**How to complete this task**
Restate word for word the lines below that run from the one holding "(479, 719) none" through the one holding "[216,128,254,138] There's ->", inclusive. Pictures don't belong in the copy.

----- Dataset content -----

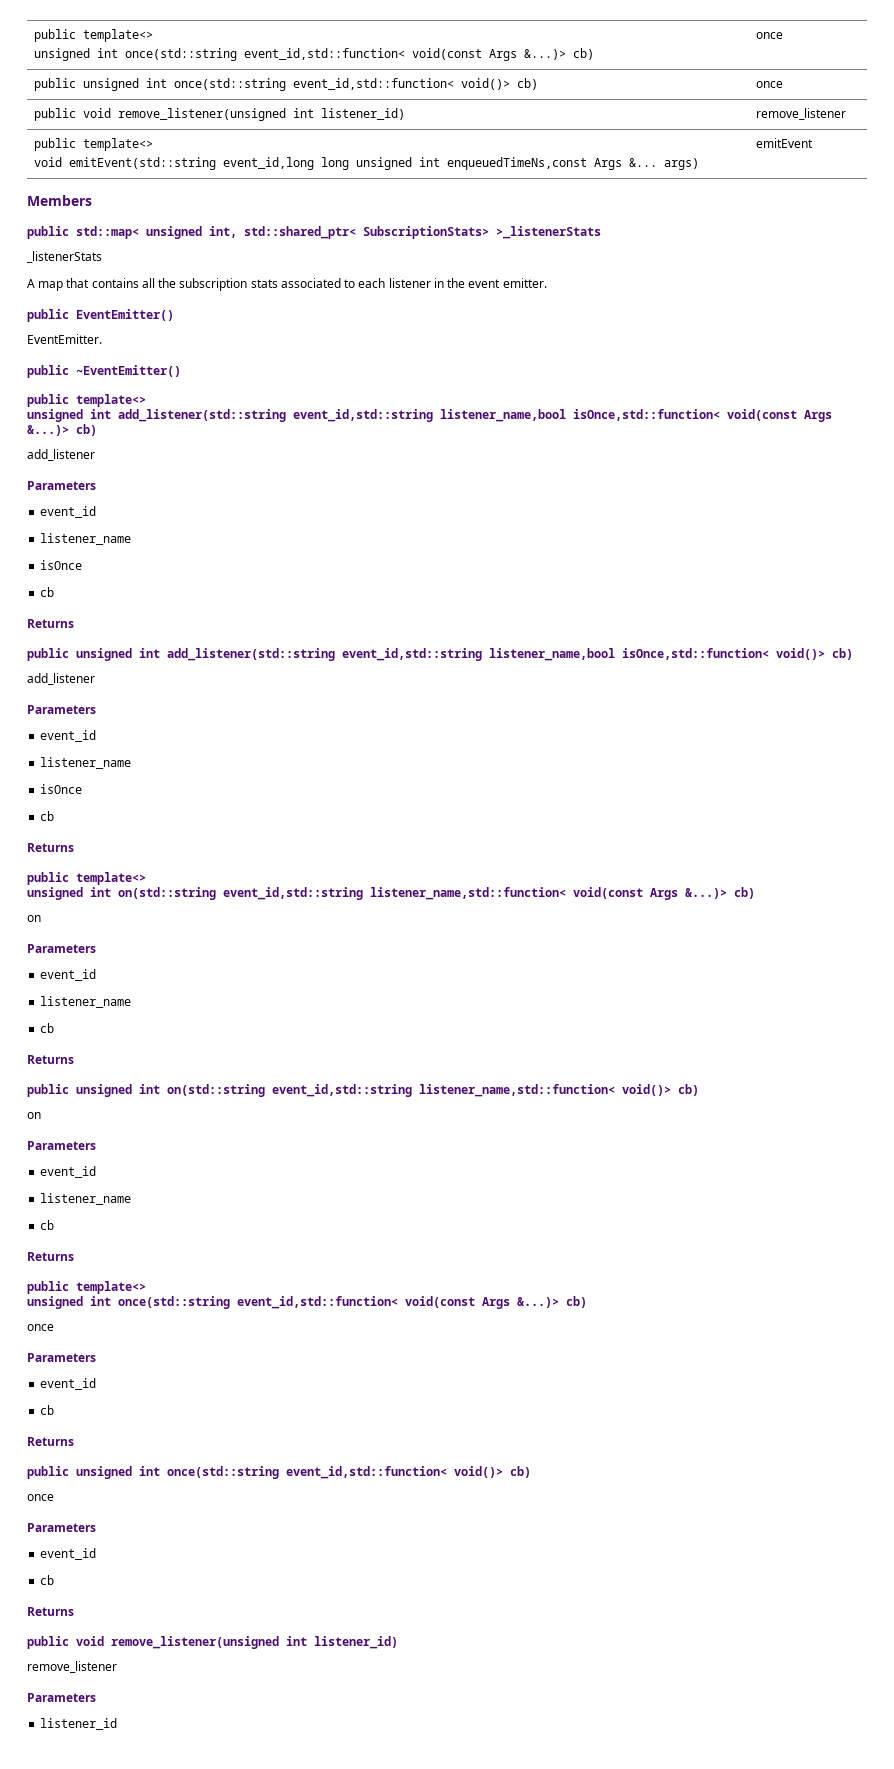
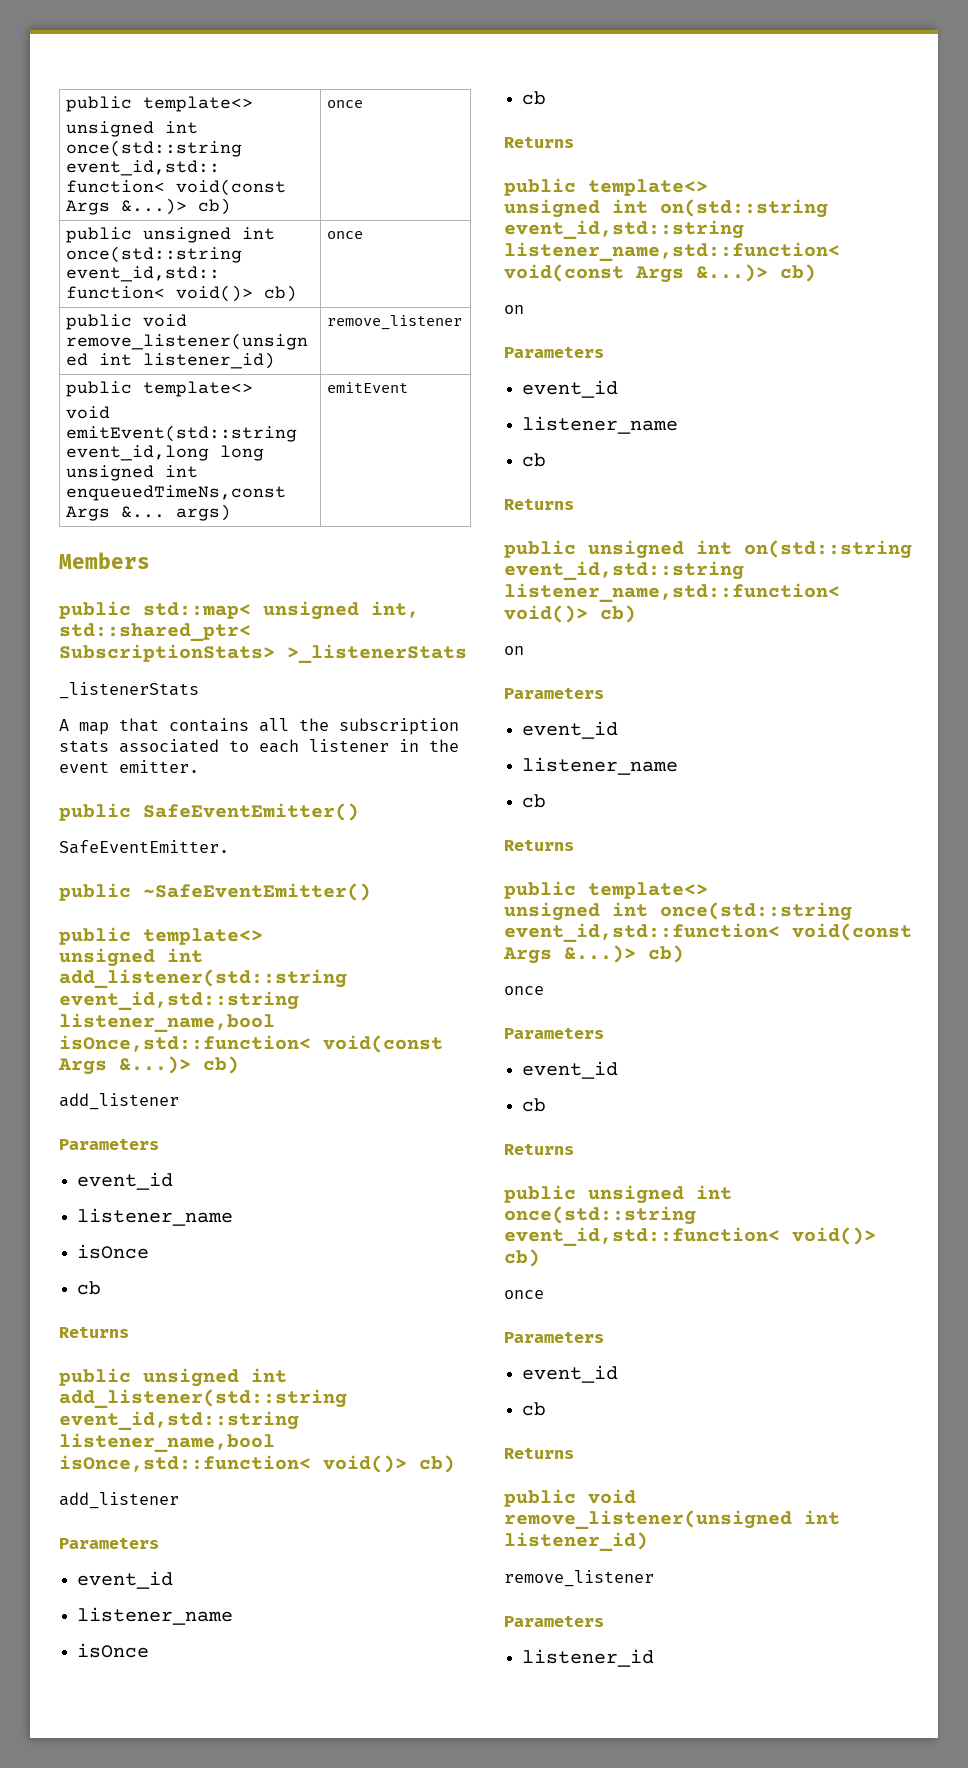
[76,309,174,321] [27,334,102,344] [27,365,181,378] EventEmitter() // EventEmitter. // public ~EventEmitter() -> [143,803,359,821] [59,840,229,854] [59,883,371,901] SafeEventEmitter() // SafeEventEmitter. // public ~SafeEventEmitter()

-----
----- Dataset content -----

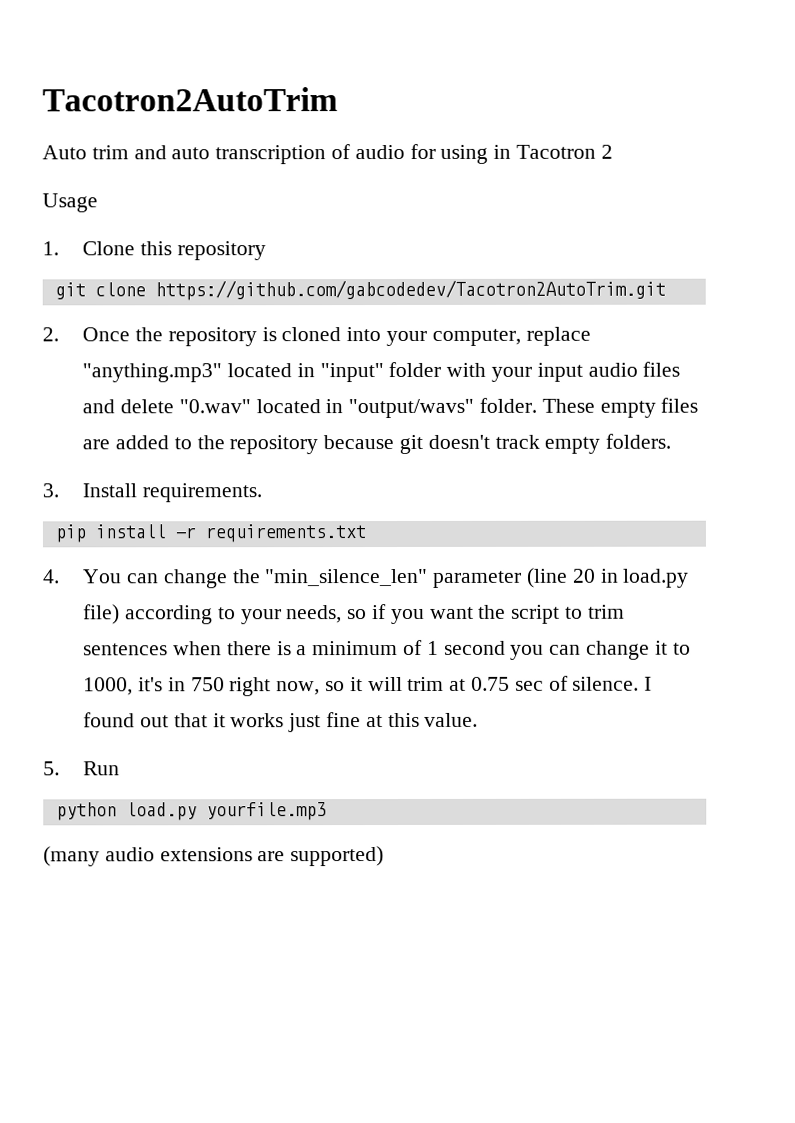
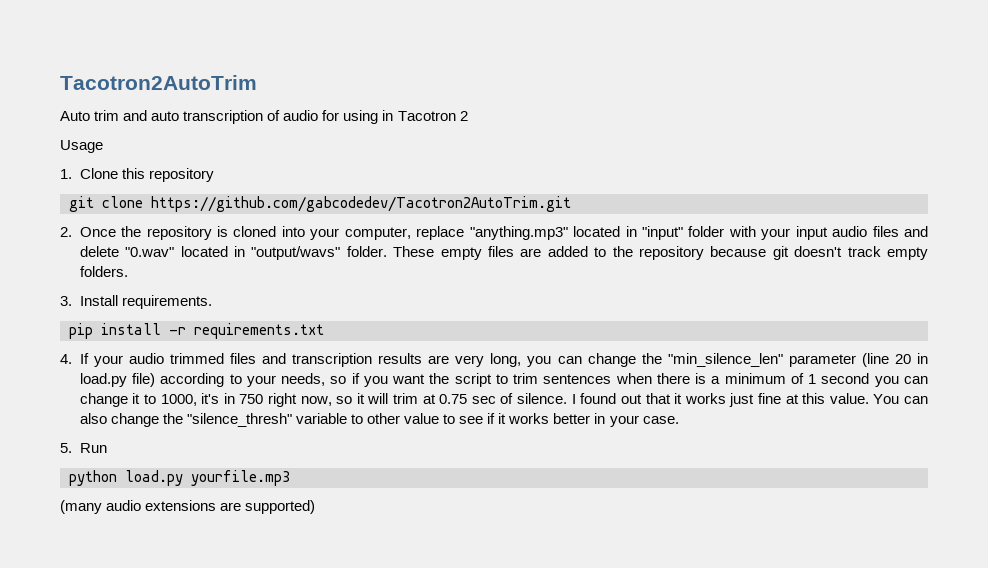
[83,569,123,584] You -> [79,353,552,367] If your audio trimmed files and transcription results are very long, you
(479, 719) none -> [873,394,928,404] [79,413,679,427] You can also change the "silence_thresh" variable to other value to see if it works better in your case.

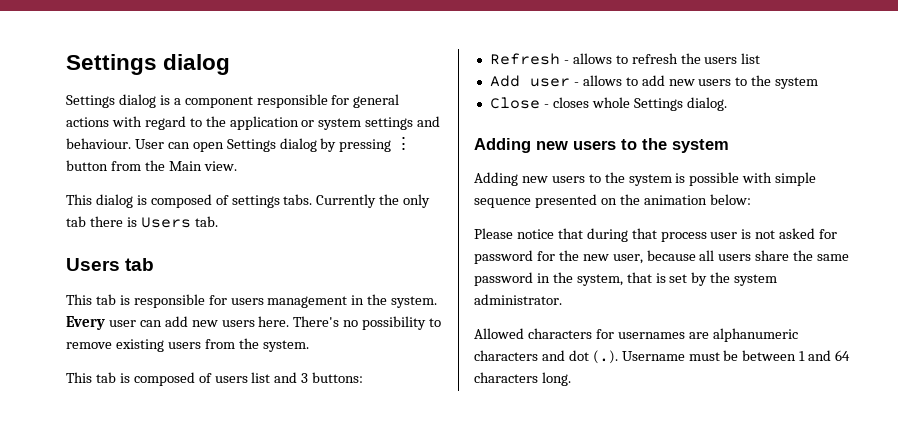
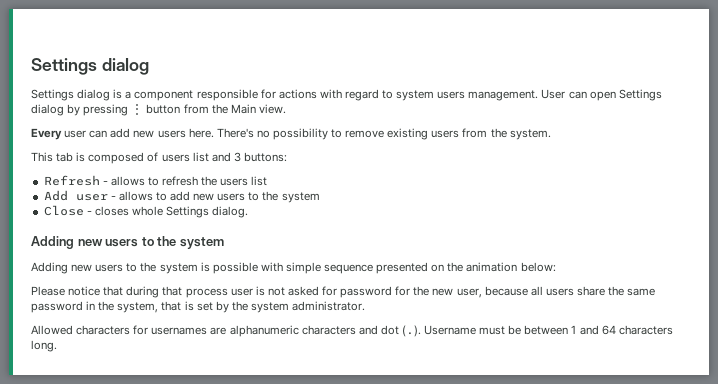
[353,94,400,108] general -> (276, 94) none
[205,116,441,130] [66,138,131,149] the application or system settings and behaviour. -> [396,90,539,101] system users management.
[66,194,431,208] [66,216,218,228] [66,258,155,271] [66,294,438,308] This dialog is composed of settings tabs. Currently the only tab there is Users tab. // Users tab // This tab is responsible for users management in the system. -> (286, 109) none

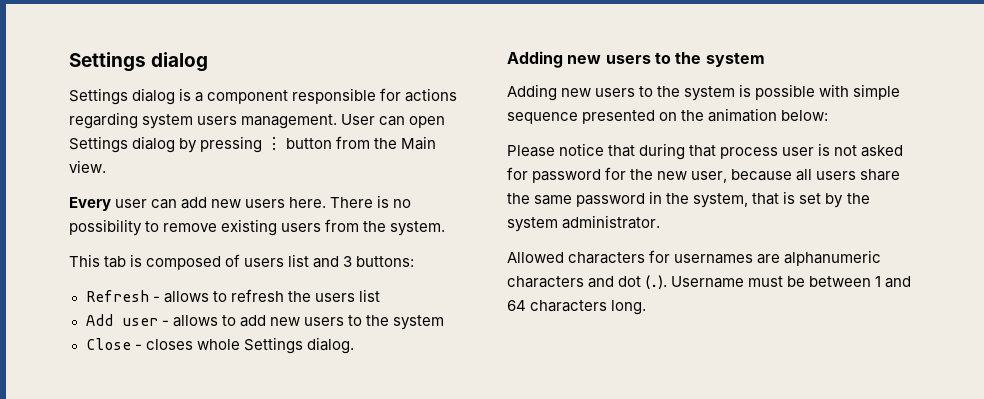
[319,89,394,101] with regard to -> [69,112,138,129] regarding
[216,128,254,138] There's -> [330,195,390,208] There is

-----

**Task response**
(479, 719) none -> [873,394,928,404] [79,413,679,427] You can also change the "silence_thresh" variable to other value to see if it works better in your case.

[353,94,400,108] general -> (276, 94) none
[205,116,441,130] [66,138,131,149] the application or system settings and behaviour. -> [396,90,539,101] system users management.
[66,194,431,208] [66,216,218,228] [66,258,155,271] [66,294,438,308] This dialog is composed of settings tabs. Currently the only tab there is Users tab. // Users tab // This tab is responsible for users management in the system. -> (286, 109) none

[319,89,394,101] with regard to -> [69,112,138,129] regarding
[216,128,254,138] There's -> [330,195,390,208] There is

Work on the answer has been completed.